MEDİNE TARİHİMİZİN ÖZETİ: Yesrib'in Medine haline gelme sürecini ve Resulullah sallallahu aleyhi ve sellemin oradaki on yılını ana hatlarıyla şöyle izleyebiliriz:

a- Darulerkam'da gizlice Kur'an okunmaya çalışılan Mekke döneminden sonra, İslam'ı devlet yapma, Allah'ın ahkamını kanunlaştırma dönemi oldu, Medine dönemi. İslam, lütfedenlerin emirlerini yerine getirdiği bir din olmaktan yükselip ayet ayet, hadis hadis hayata nüfuz eden bir din haline geldi. İslam devletinin temel ilkeleri yerleştirildi. Kıyamete kadar yaşayacak bütün insanların rehberi olacak sistem oluşturuldu. Medine'de yaşayan farklı kesimleri ihtiva eden önemli bir anlaşma yapılarak, kurallı ve ilkeli bir yapılaşma tesis edildi. Kadın ve kölelik gibi insanlığın kangrenleşmiş sorunlarına en mükemmel çareler getirildi. Kadınlar erkeklerin oturduğu yere oturtuldu.

b- Mü'minler, aynı anneden doğdukları kardeşleriyle hissettikleri yakınlığı bile aşacak düzeyde bir kardeşlik bağını tesis ettiler.Birbirlerine mal ve can feda etmeye hazır hale geldiler. Böylece, İslam'ın devlet haline gelmesinin en önemli gereklerinden biri olan kenetlenmiş halk kitlesi oluştu.
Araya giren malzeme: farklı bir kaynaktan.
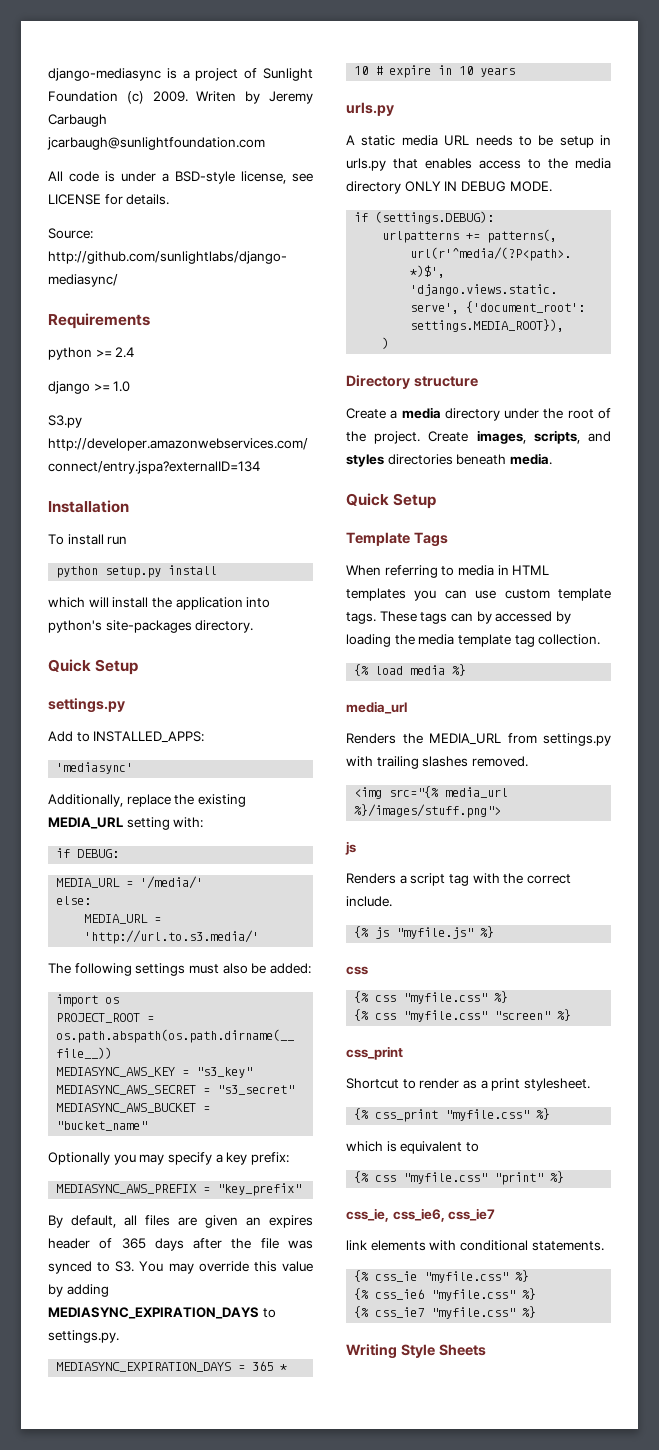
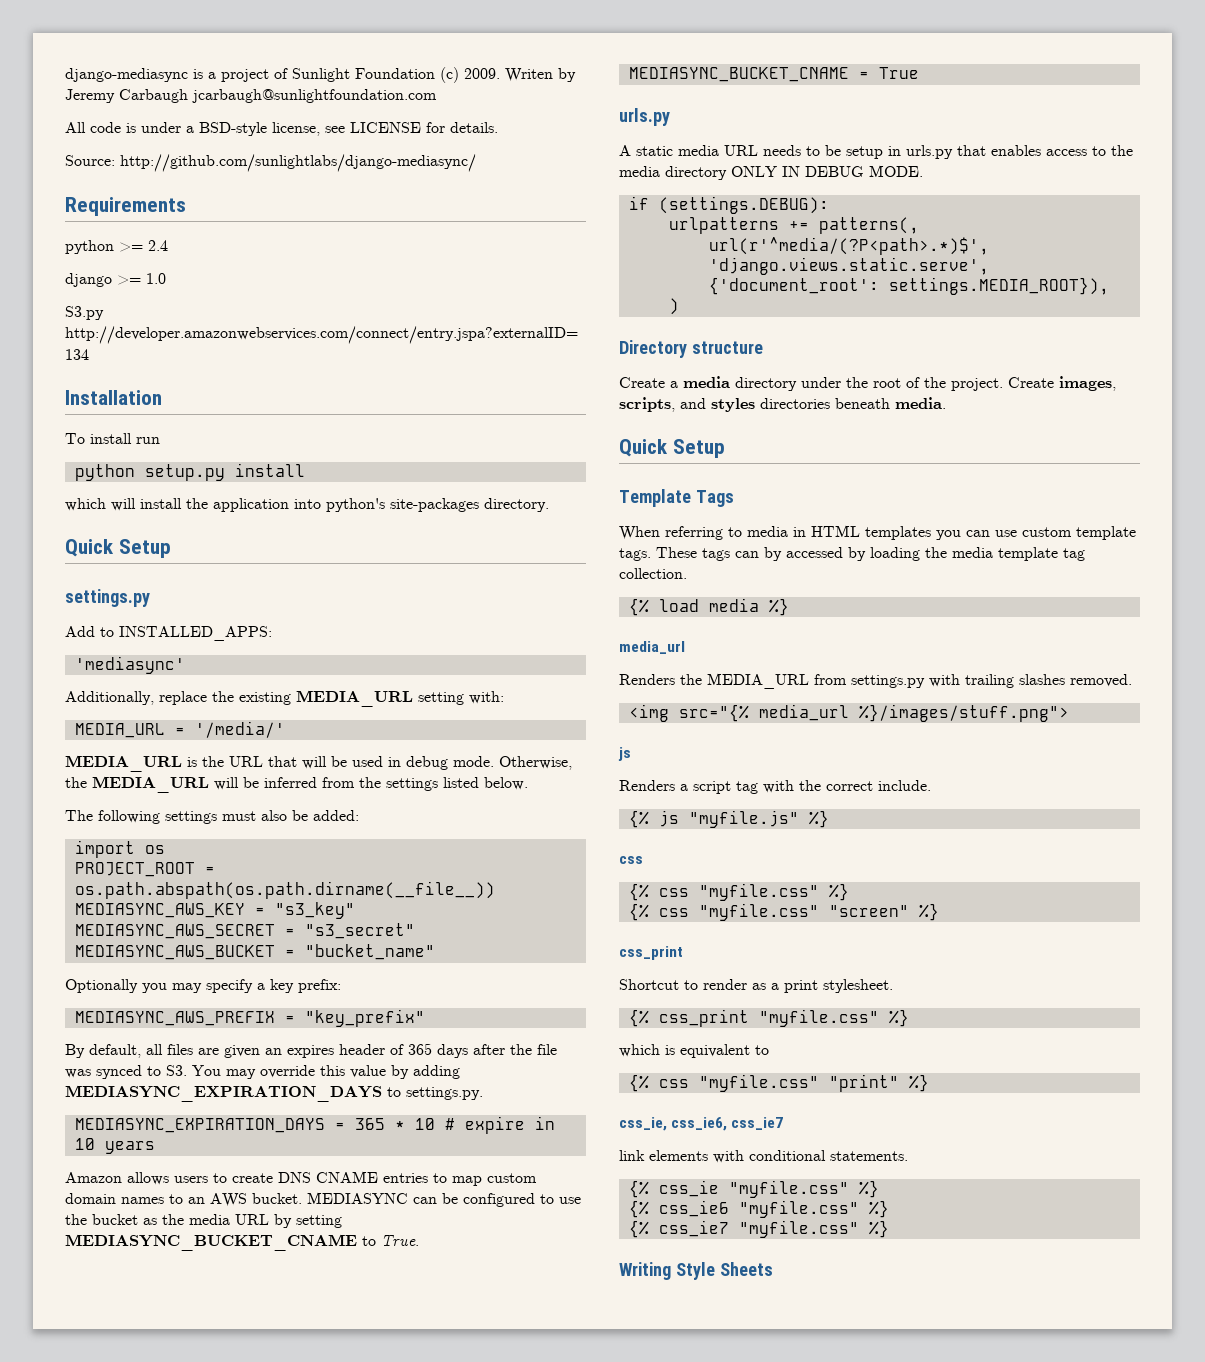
[56,848,120,858] // if DEBUG: -> (504, 697) none
[56,896,92,905] [84,914,162,924] [84,930,260,944] // else: // MEDIA_URL = 'http://url.to.s3.media/' -> [65,755,572,772] [65,776,528,793] // MEDIA_URL is the URL that will be used in debug mode. Otherwise, the MEDIA_URL will be inferred from the settings listed below.
(516, 72) none -> [65,1171,537,1186] [65,1192,581,1207] [65,1214,342,1228] [65,1234,419,1251] [628,67,919,82] // Amazon allows users to create DNS CNAME entries to map custom domain names to an AWS bucket. MEDIASYNC can be configured to use the bucket as the media URL by setting MEDIASYNC_BUCKET_CNAME to True. // MEDIASYNC_BUCKET_CNAME = True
O halk, canıyla, malıyla dini ve dinini yaşadığı toprağı için hazır ordu haline geldi. Konuşmak gerektiğinde konuşan, iş gerektiğinde iş yapan mübarek bir halk tabakası ortaya çıktı. Medine, Kur'an'ın dediklerinin Mushaflarda yazılı iyi sözler olarak kalmasını önleyip, bütün Kur'an'ı tek harfine kadar yaşanmış, gönül rızasıyla tatbik edilmiş bir kitap haline getirmiştir.

c- Medine, İslam'ın geleceği açısından fitne oluşturabilecek Yahudilerden temizlendi. Çünkü Yahudiler, daha önce din görmüş ve o dini tahrif etmişlerdi. Müslümanların dinlerini sulandırmaları açısından ciddi bir tehlike, askeri açıdan da riskli bir konumda bulunuyorlardı. Kısa bir zamanda, imzaladıkları anlaşmalara hıyanet ederek Medine dışına sürülmelerinin yasal zeminini kendileri oluşturdular.

d- Medine'nin dışında kalan devletler ve kabileler davet halkasına alındı. Bizzat Resulullah sallallahu aleyhi ve sellem onlara elçilerini gönderdi; imana davet edildiler. Açılım merkezden bütün dünyaya doğru gerçekleşti. Medine'ye gelen temsilcilerle görüşüldü. On yıl gibi kısa bir zamanda uluslararası hale gelindi.

e- Ashabı kiram, Mekke döneminde gösterdiği sabrın bir benzerini Medine'de gösterdi. Medine, Mekke'deki olaylardan aşağı kalmayacak sıkıntılarla yoğruldu. İç ve dış sorunlar, ashabın sabır göğsüne çarptı ve zararsız hale geldi. Medine, Mekke'ye göre daha rahat bir dönem değildi. Bilakis daha yoğun ve daha ağır sorunlar yaşandı.

f- Medine döneminde küfrün fikir babalarına karşı yapılan hamleler önemli sonuçlar kazandırdı. Dünya kafirleri olarak azalmadılarsa da Medine'yi çevreleyen bölgede üretken kafirler temizlenmiş oldu.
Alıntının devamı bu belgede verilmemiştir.